With the beefed-up volunteer crew, and the process refined down to a sweet science, the toss team manages to get all 25,025 bears collected from the ice, sorted, counted and into the trucks in about four-and-a-half hours. They head home for a well-deserved rest.

From the ‘Dome to the community

The toss team is back at the rink the next morning at 7 a.m., met by a new crew of volunteers from Enmax. The Hitmen players arrive soon after, followed by the first of the organizations picking up their bears. Fresh off their overtime loss the night before, the players are there, all smiles, handing out the bears as each organization rolls through at their allotted time.

“The last thing we do is we go and visit the Children’s Hospital,” Kerr says. “We, along with Enmax and all of our players, go and distribute about 400 bears to Calgary Children’s Hospital.

“That’s it in a nutshell.”

It’s a truly staggering effort from start to finish, and that whirlwind recap covers just one iteration of one team’s toss — a number of other WHL teams stage their own versions, too. And while the Hitmen have reigned as kings of the toss on this side of the border, States-side, it’s the AHL’s aptly named Hershey Bears that have taken the crown.

The Washington Capitals’ minor-league affiliate is fresh off breaking the world record for most bears collected, after more than 45,000 hit the ice earlier this month.

Though the effort to ensure that record-breaking toss ran smoothly was as gargantuan as the Hitmen’s, the prize at the end of the road more than makes up for it.

“It’s nice that there was a world record set, but you know, accolades aside, at the end of the day we’re helping to put smiles on children’s faces,” says Melissa Stradnick, who leads the AHL club’s post-toss process. “That means more to our organization than absolutely anything else.
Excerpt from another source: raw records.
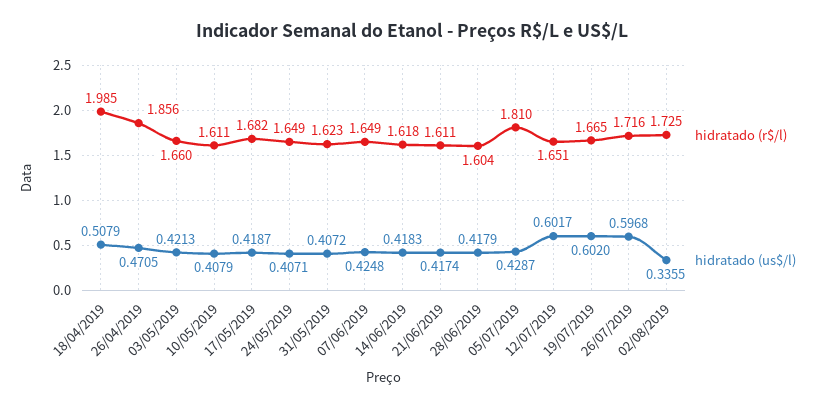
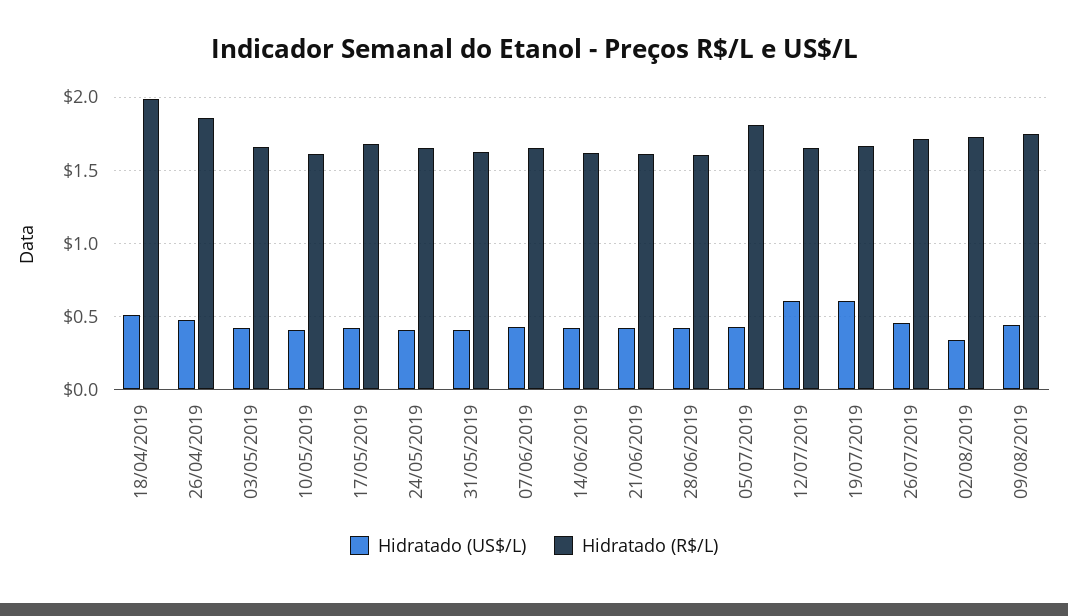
hidratado (us$/l), 26/07/2019: 0.5968 -> 0.45
hidratado (us$/l), 09/08/2019: none -> 0.45
hidratado (r$/l), 09/08/2019: none -> 1.75

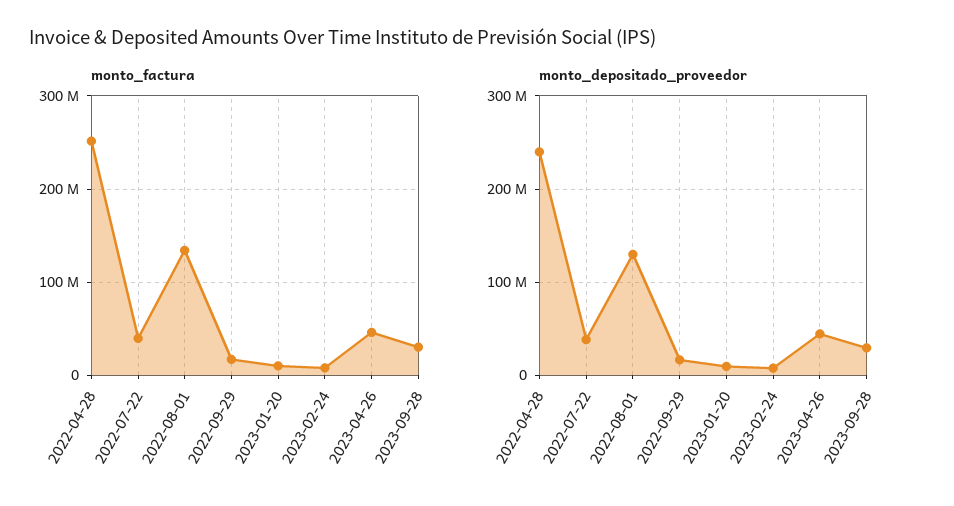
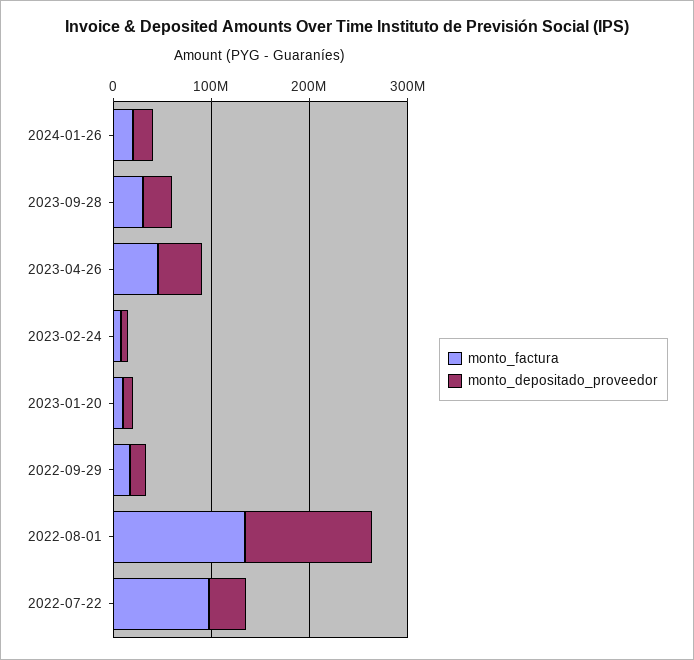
monto_factura, 2022-04-28: 250000000 -> none
monto_factura, 2022-07-22: 40000000 -> 100000000
monto_depositado_proveedor, 2022-04-28: 240000000 -> none
monto_factura, 2024-01-26: none -> 20000000
monto_depositado_proveedor, 2024-01-26: none -> 20000000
We’re so grateful that we’re able to make such an immense impact on so many children’s lives.”

That eventual heartwarming impact isn’t lost on the AHL faithful either, who show out in full force to support their team’s efforts — and the numbers prove just how far that care extends.

“The town of Hershey physically doesn’t even have enough people to account for all those teddy bears,” says team broadcaster Zack Fisch. “So our reach goes well beyond, to the entire Central Pennsylvania community. For me, that’s the most powerful part.”

About 3,660 kilometres northwest of them, Kerr and the rest of the Hitmen’s team feel the same. Both clubs acknowledged a healthy competition, and respect, for the other’s efforts. But at the end of the day, all involved are crystal clear on why exactly these hours, days, weeks and months are poured into this process.

“It’s what we do,” says Kerr. “We are very much about family and very much about community. It’s really, really incredible that you can get 25,000 stuffed animals and spread them around Southern Alberta to small groups, little churches, the Children’s Hospital, the Calgary Food Bank, you know, all these different groups. And you get these texts — or now with social media you get these tweets — ‘This is incredible, 14 years ago our son was in the hospital and he got a little bear from a Calgary Hitmen player. He still has it today.’ That’s the stuff.

“For me, it really emphasizes what we’re all about. Our biggest games of the year are all based on community initiatives — that’s what we do. That’s where we fit. … That’s who and what we are, and it really culminates in the teddy bear toss.”